Tears of Joy

Seeing a stranger be validated by 2,000 fans made me cry

November 4, 2019

Last weekend my brother and I went and saw a comedy show in Jacksonville. I wanted to treat him for his birthday coming up so I bought tickets to see Cody Ko and Noel Miller. YouTubers who we both happen to be fans of.

It was a very cool and interesting experience. I've only known about them for the past six months, but their videos get millions of views. I wouldn't be surprised if you, the reader, have no idea who I am even talking about. But they sold out this entire 2,000 person venue for a show that we had no expectations for. 

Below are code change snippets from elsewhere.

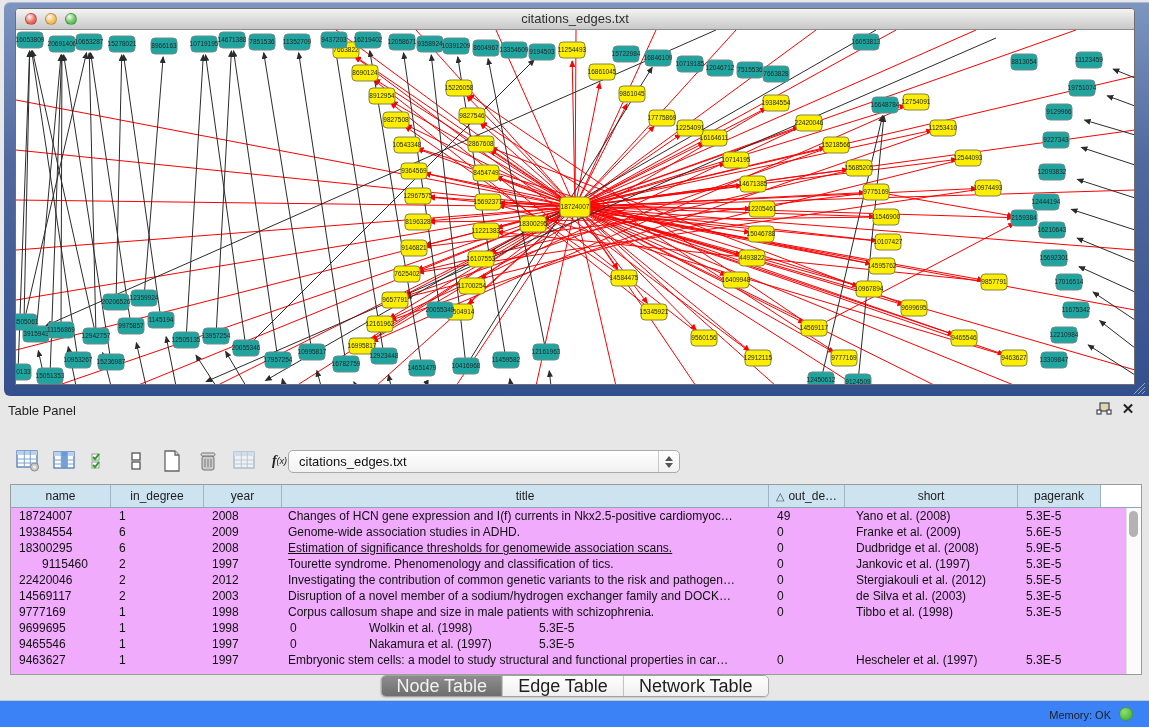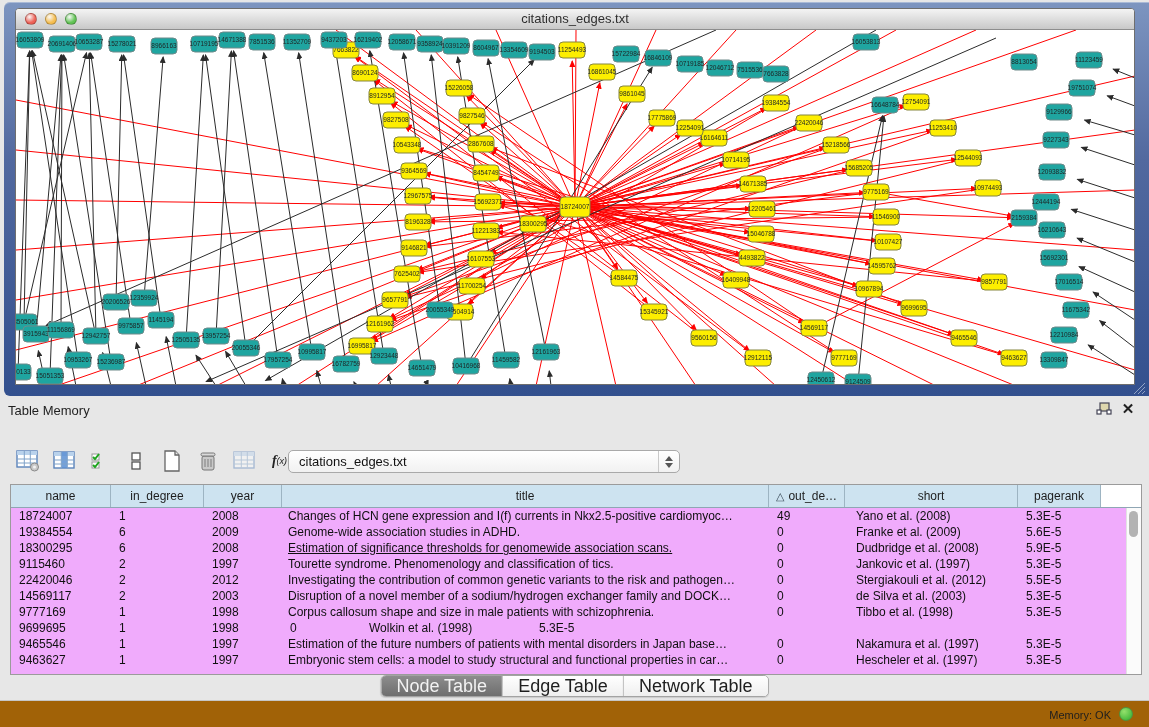--- a/index.html
+++ b/index.html
@@ -771,7 +771,7 @@
 </div>
 
 <div class="table-panel">
-  <div class="tp-title">Table Memory</div>
+  <div class="tp-title">Table Panel</div>
   <button class="tp-float">
     <svg width="16" height="14" viewBox="0 0 16 14">
       <rect x="4" y="1" width="9" height="8" fill="#ded7ae" stroke="#445" stroke-width="1.2"></rect>

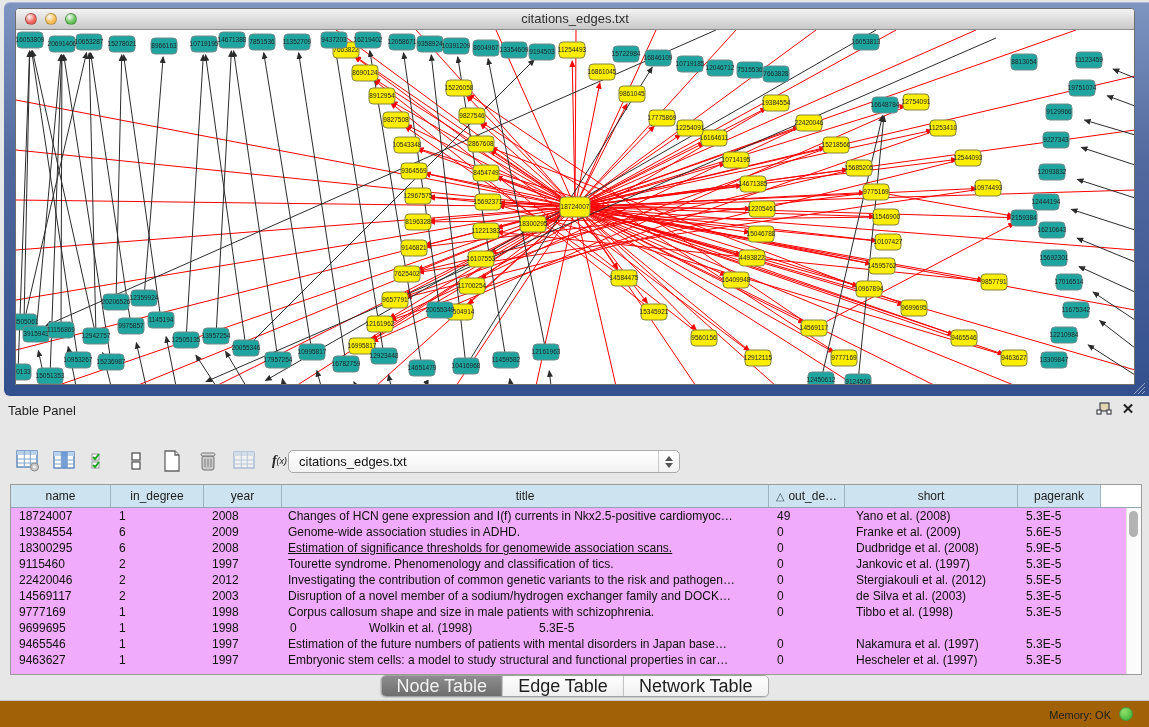--- a/index.html
+++ b/index.html
@@ -904,7 +904,7 @@
           <div class="td" style="width: 83px;">5.9E-5</div>
         </div>
         <div class="tr">
-          <div class="td" style="width: 100px;">9115460</div>
+          <div class="td" style="width: 100px; text-align: center;">9115460</div>
           <div class="td" style="width: 93px;">2</div>
           <div class="td" style="width: 78px;">1997</div>
           <div class="td" style="width: 487px; padding-left: 6px;">Tourette syndrome. Phenomenology and classification of tics.</div>

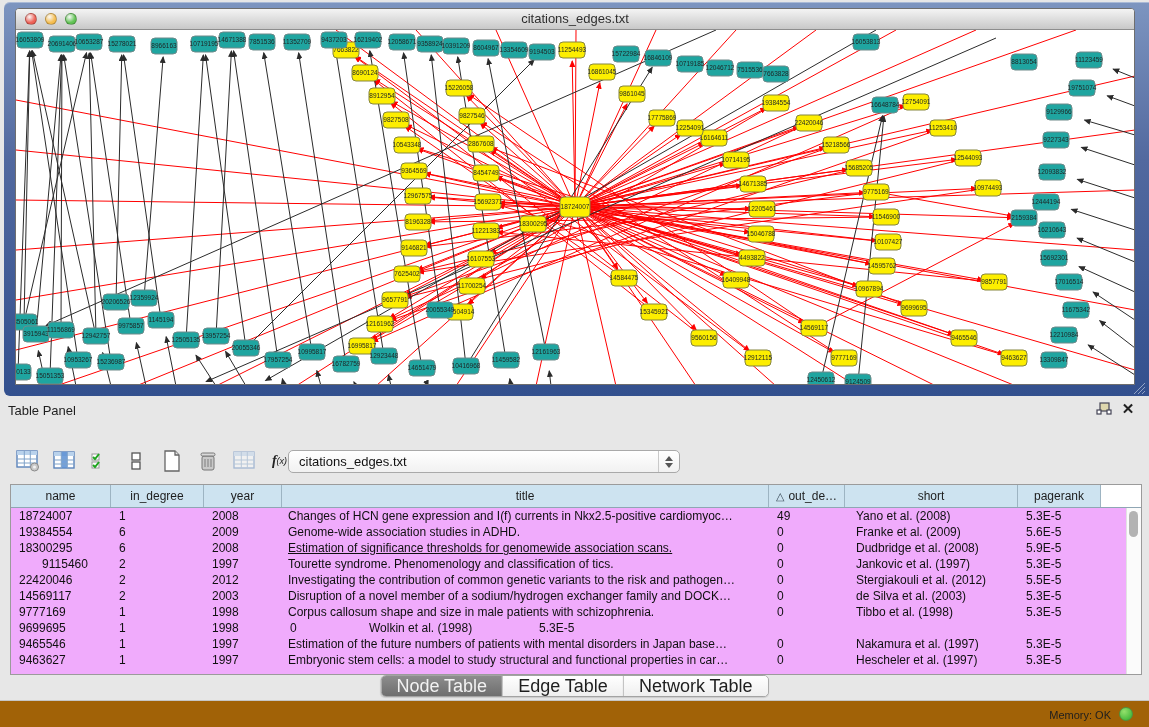--- a/index.html
+++ b/index.html
@@ -951,7 +951,6 @@
           <div class="td" style="width: 100px;">9465546</div>
           <div class="td" style="width: 93px;">1</div>
           <div class="td" style="width: 78px;">1997</div>
-          <div class="td" style="width: 487px; padding-left: 6px;">Estimation of the future numbers of patients with mental disorders in Japan base…</div>
           <div class="td" style="width: 76px;">0</div>
           <div class="td" style="width: 173px; padding-left: 11px;">Nakamura et al. (1997)</div>
           <div class="td" style="width: 83px;">5.3E-5</div>

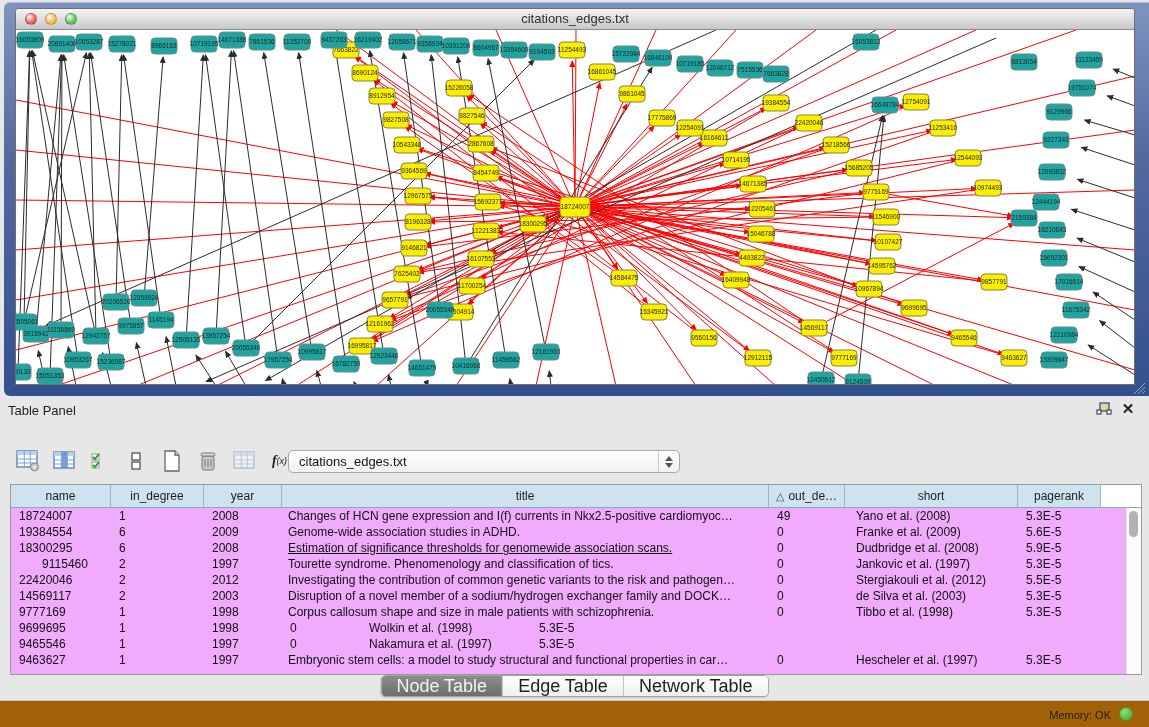--- a/index.html
+++ b/index.html
@@ -60,7 +60,7 @@
   .tab:first-child{border-left:none}
   .tab.active{background:linear-gradient(#8d8d8d,#6e6e6e);color:#f2f2f2}
 
-  .statusbar{position:absolute;left:0;top:302px;width:1149px;height:27px;background:#a16207;border-top:1px solid #c6c6c6;box-sizing:border-box}
+  .statusbar{position:absolute;left:0;top:302px;width:1149px;height:27px;background:#3b82f6;border-top:1px solid #c6c6c6;box-sizing:border-box}
   .mem-label{position:absolute;right:38px;top:8px;font-size:11px;color:#1e1e1e}
   .mem-dot{position:absolute;right:16px;top:6px;width:14px;height:14px;border-radius:50%;
     background:radial-gradient(circle at 35% 30%,#94e06c,#2fae2f);border:1px solid #4f9340;box-sizing:border-box;padding:0}

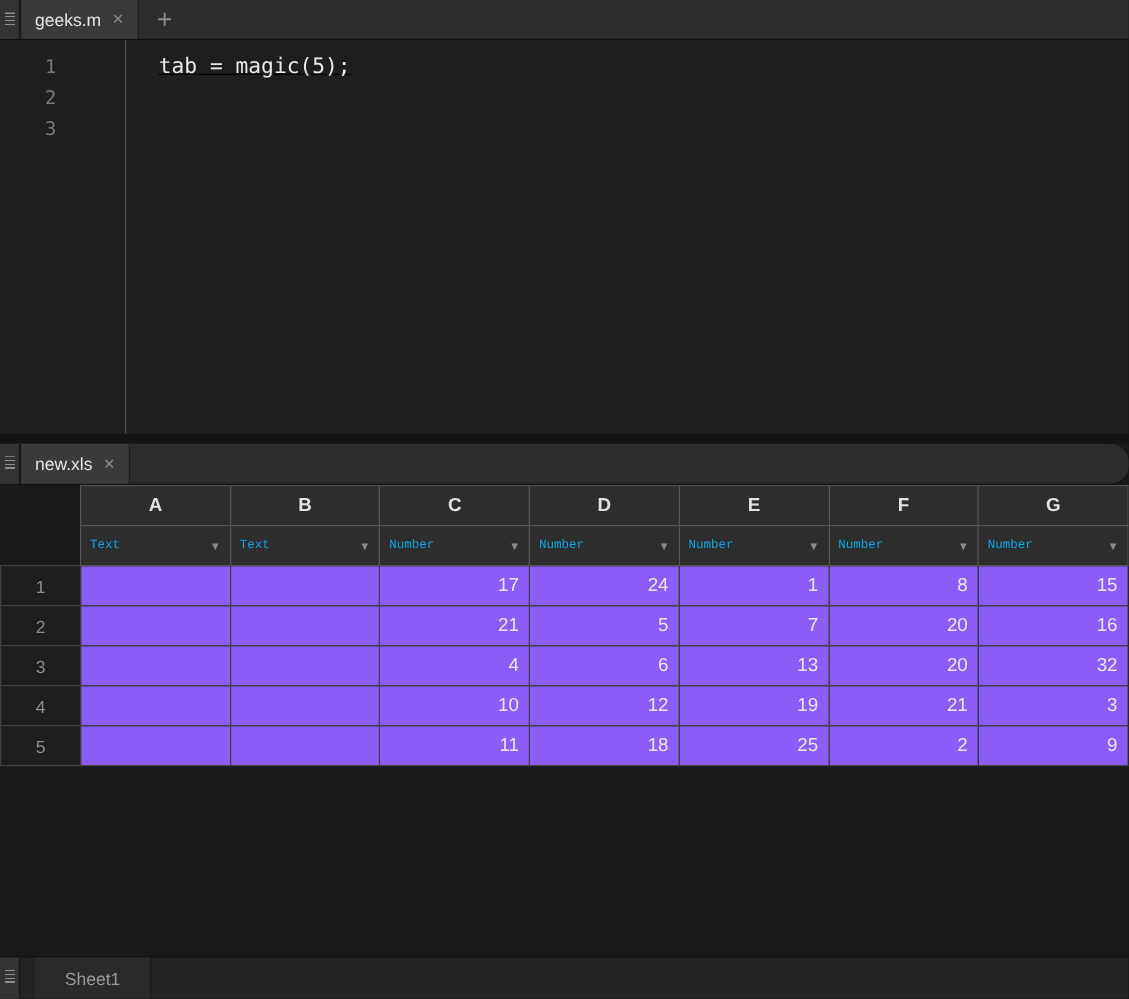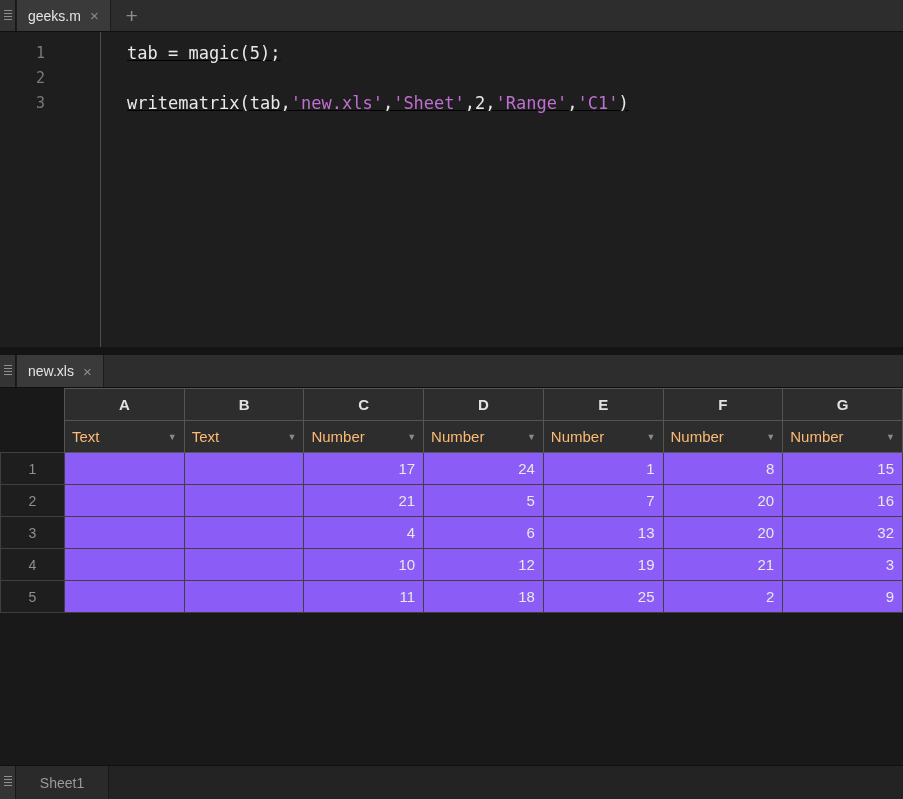--- a/index.html
+++ b/index.html
@@ -83,7 +83,6 @@
       <div class="code-col" id="code-col">
           <div class="code-line"><span class="tok">tab = magic(5);</span></div>
           <div class="code-line"></div>
-          <div class="code-line"><span class="tok">writematrix(tab,</span><span class="tok str">'new.xls'</span><span class="tok">,</span><span class="tok str">'Sheet'</span><span class="tok">,2,</span><span class="tok str">'Range'</span><span class="tok">,</span><span class="tok str">'C1'</span><span class="tok">)</span></div>
         </div>
     </div>
   </section>

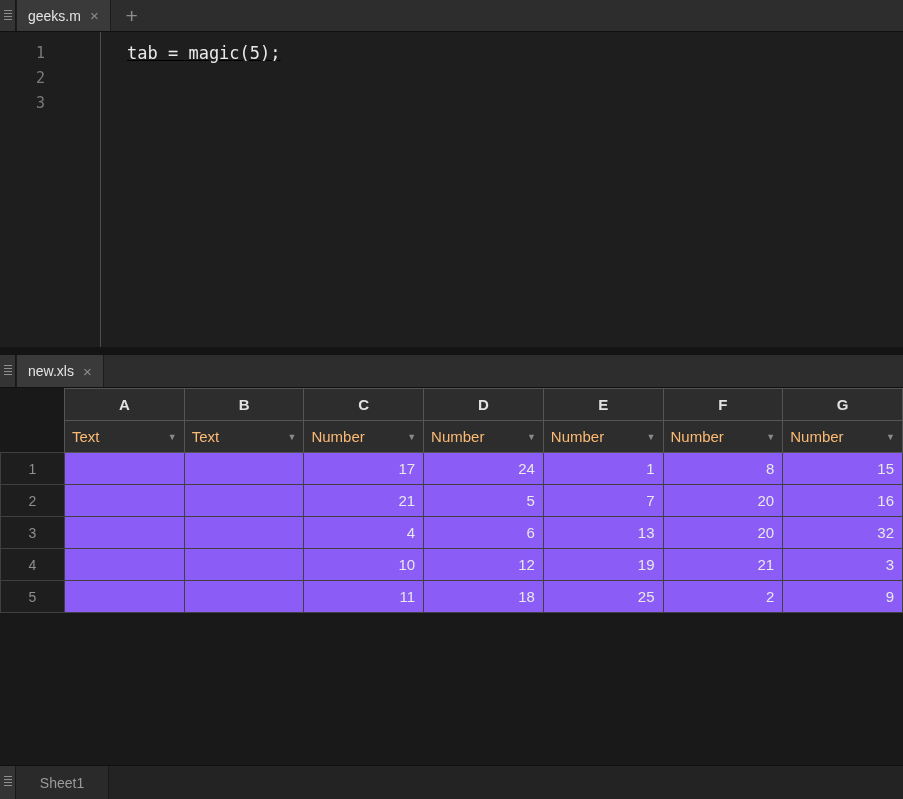--- a/index.html
+++ b/index.html
@@ -32,7 +32,7 @@
 
   
   .viewer-pane{flex:1;display:flex;flex-direction:column;background:#191919;}
-  .viewer-pane .tabbar{height:32px;min-height:33px;}
+  .viewer-pane .tabbar{height:32px;min-height:33px;border-radius:15px;}
   .sheet-area{flex:1;overflow:hidden;background:#191919;}
 
   table.sheet{border-collapse:collapse;table-layout:fixed;width:903px;}

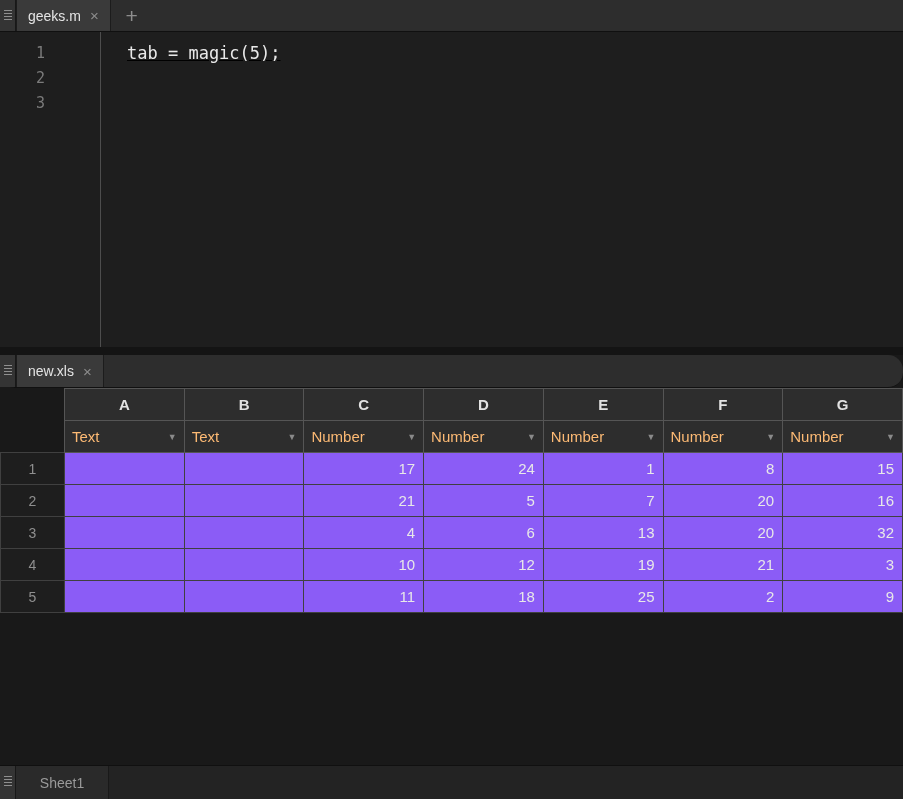--- a/index.html
+++ b/index.html
@@ -46,7 +46,7 @@
   .varname{color:#e8e8e8;font-size:14px;font-weight:bold;text-align:center;}
   .typeth{font-weight:normal;}
   .typecell{display:flex;align-items:center;justify-content:space-between;padding:0 7px;}
-  .type-label{color:#fdba74;font-size:15px;}
+  .type-label{color:#0ea5e9;font-size:10px;font-family:Liberation Mono, monospace;}
   .caret{color:#8a8a8a;font-size:9px;cursor:pointer;}
   .corner{background:transparent;border:none;}
   .datarow td{height:32px;border:1px solid #404040;}

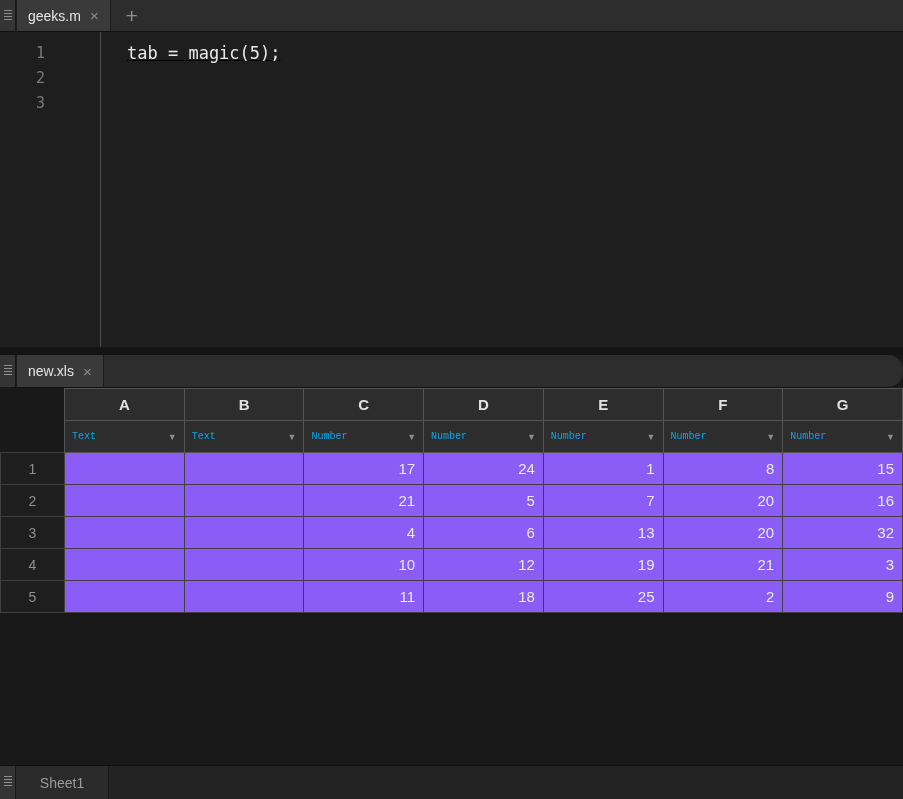--- a/index.html
+++ b/index.html
@@ -54,7 +54,7 @@
   .cell{background:#8b5cf6;color:#e8e8e8;font-size:15px;text-align:right;padding-right:8px;}
 
   
-  .sheetbar{height:34px;min-height:34px;background:#232323;border-top:1px solid #101010;display:flex;align-items:stretch;}
+  .sheetbar{height:34px;min-height:34px;background:#232323;border-top:1px solid #101010;display:flex;align-items:stretch;gap:12px;}
   .sheet-tabs{display:flex;align-items:stretch;}
   .sheet-tab{width:93px;display:flex;align-items:center;justify-content:center;background:#2a2a2a;
     color:#9a9a9a;font-size:14px;border-right:1px solid #191919;cursor:pointer;}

We've only seen their videos which usually take place at their desk inside their LA apartments. A very intimate setting. It almost felt like I knew them going into this show. Almost as if I was expecting to see some friends get up on stage. It was a very weird experience. 

They don't feel like normal celebrities. If I go see a professional sport or a live concert, it feels different. I don't feel like I know them. I've only ever seen them perform, but yet with YouTuber's I see a glimpse in their personal life. I know who their friends are, I know who their girlfriends are. I've seen what their apartments look like. Their entire career from start to finish is broadcasted on the internet. It's a lot more personal.

Which is why I think I got emotional when I saw these two YouTubers get up on stage in-front of a sold out show and perform. Watching them be successful at something they enjoy made me want to cry out tears of joy for them. I felt happy for them. 

But I wonder where that comes from. The emotions. 

I think part of me sees myself in them. I watch them be successful at something I aspire to be. 

I find myself thinking, I can do that. I can be that. This is what success is going to look like for me.

Or I wonder if it's something deeper. Watching them become validated by 2,000 strangers in under a second is something so pure, so essential. I lust for it. I envy it.

Either way it brings light to the numbers of the internet. Here are two entertainers that are selling out venues around the country, yet nobody in my social circles have ever heard of them. 

One thing they said was that it was nice to see the faces behind the views. 

That really struck me. My almost 4,000 subscribers on YouTube doesn't feel like a lot. In comparison, top YouTubers have millions of subscribers, so 4,000 feels like nothing. 

But take all 4,000 people and I wouldn't be able to fit them in this large venue. That's powerful.

What an impact a couple videos can make.